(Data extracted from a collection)
-- -- --
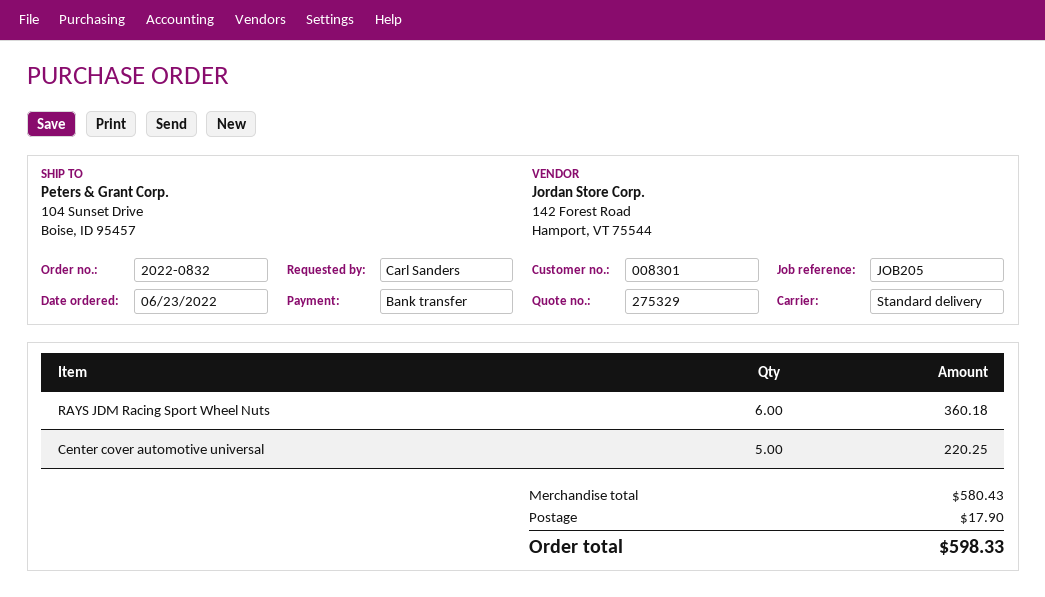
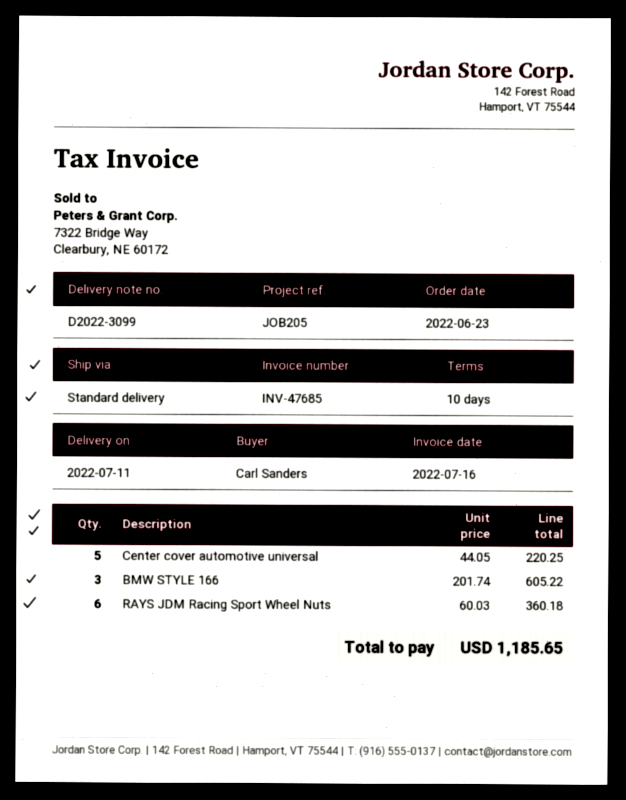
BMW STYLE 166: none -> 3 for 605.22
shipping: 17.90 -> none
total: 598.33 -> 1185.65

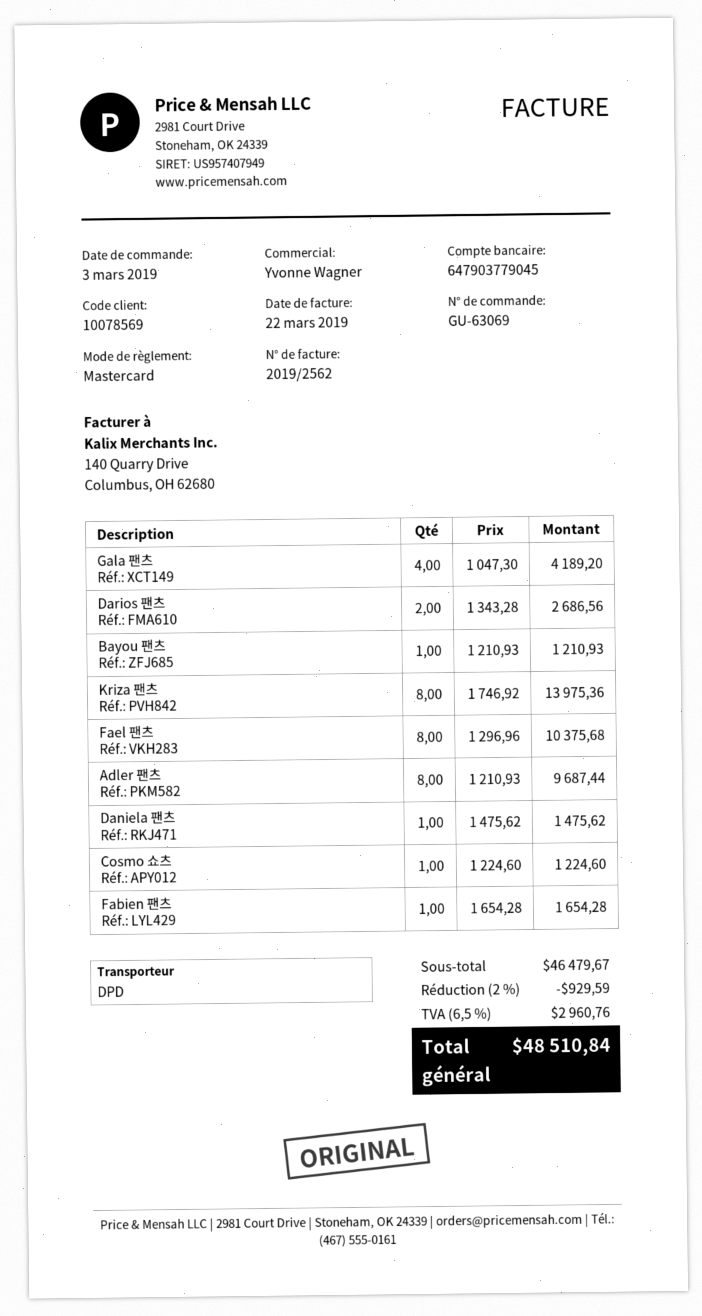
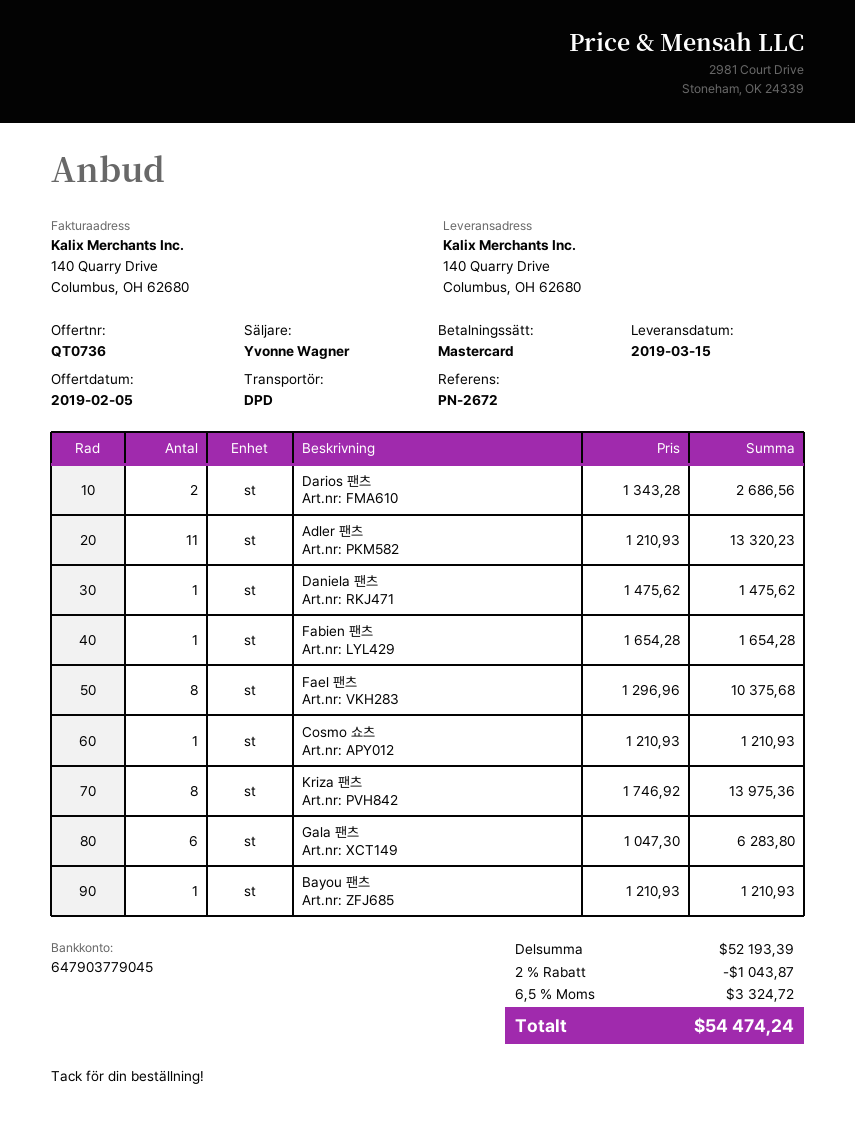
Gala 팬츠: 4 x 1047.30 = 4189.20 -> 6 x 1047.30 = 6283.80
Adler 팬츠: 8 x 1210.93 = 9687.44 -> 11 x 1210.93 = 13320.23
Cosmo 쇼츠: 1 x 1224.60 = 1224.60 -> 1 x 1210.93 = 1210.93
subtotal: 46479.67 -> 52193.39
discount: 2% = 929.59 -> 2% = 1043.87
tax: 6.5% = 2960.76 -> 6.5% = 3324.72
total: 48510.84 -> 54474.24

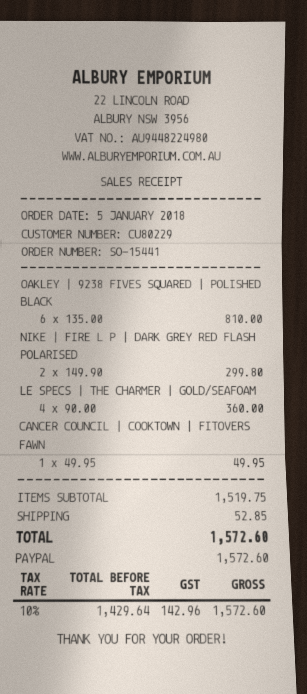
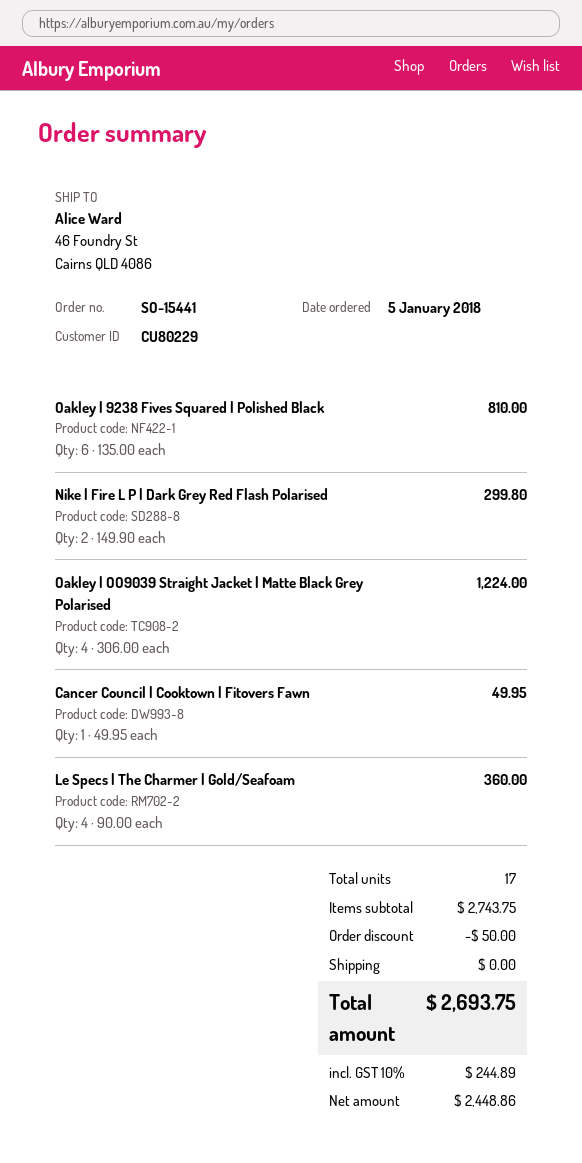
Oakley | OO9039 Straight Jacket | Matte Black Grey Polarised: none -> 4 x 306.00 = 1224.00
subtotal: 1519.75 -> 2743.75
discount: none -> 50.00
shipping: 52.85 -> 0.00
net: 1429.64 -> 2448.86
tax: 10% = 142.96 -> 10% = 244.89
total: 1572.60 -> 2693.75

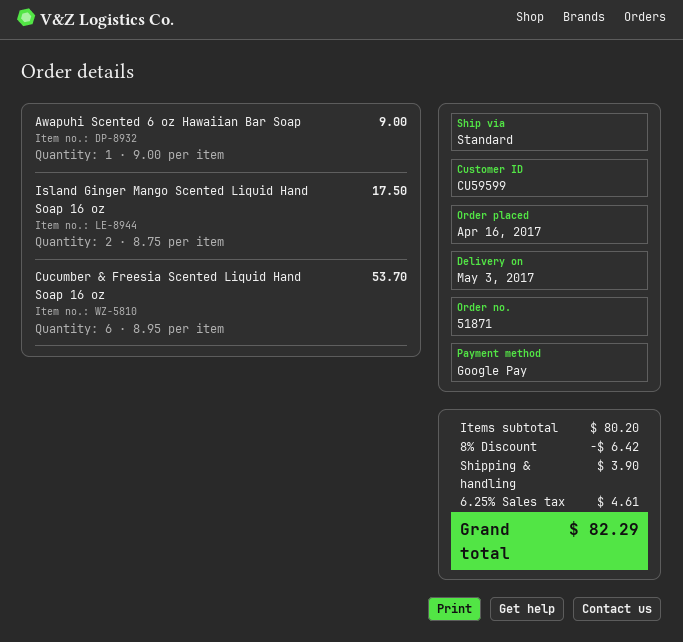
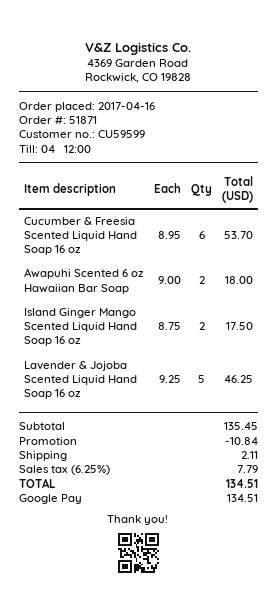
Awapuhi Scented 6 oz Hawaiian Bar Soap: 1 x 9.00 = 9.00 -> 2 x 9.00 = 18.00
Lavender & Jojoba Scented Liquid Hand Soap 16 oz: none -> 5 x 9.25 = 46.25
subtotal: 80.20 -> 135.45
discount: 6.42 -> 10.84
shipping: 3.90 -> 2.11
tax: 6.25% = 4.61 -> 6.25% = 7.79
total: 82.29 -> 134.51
-- -- --
» WHAT TO WORK ON
Copy all the lines of data exactly as they appear, dropping any images.

» TASK ANSWER
BMW STYLE 166: none -> 3 for 605.22
shipping: 17.90 -> none
total: 598.33 -> 1185.65

Gala 팬츠: 4 x 1047.30 = 4189.20 -> 6 x 1047.30 = 6283.80
Adler 팬츠: 8 x 1210.93 = 9687.44 -> 11 x 1210.93 = 13320.23
Cosmo 쇼츠: 1 x 1224.60 = 1224.60 -> 1 x 1210.93 = 1210.93
subtotal: 46479.67 -> 52193.39
discount: 2% = 929.59 -> 2% = 1043.87
tax: 6.5% = 2960.76 -> 6.5% = 3324.72
total: 48510.84 -> 54474.24

Oakley | OO9039 Straight Jacket | Matte Black Grey Polarised: none -> 4 x 306.00 = 1224.00
subtotal: 1519.75 -> 2743.75
discount: none -> 50.00
shipping: 52.85 -> 0.00
net: 1429.64 -> 2448.86
tax: 10% = 142.96 -> 10% = 244.89
total: 1572.60 -> 2693.75

Awapuhi Scented 6 oz Hawaiian Bar Soap: 1 x 9.00 = 9.00 -> 2 x 9.00 = 18.00
Lavender & Jojoba Scented Liquid Hand Soap 16 oz: none -> 5 x 9.25 = 46.25
subtotal: 80.20 -> 135.45
discount: 6.42 -> 10.84
shipping: 3.90 -> 2.11
tax: 6.25% = 4.61 -> 6.25% = 7.79
total: 82.29 -> 134.51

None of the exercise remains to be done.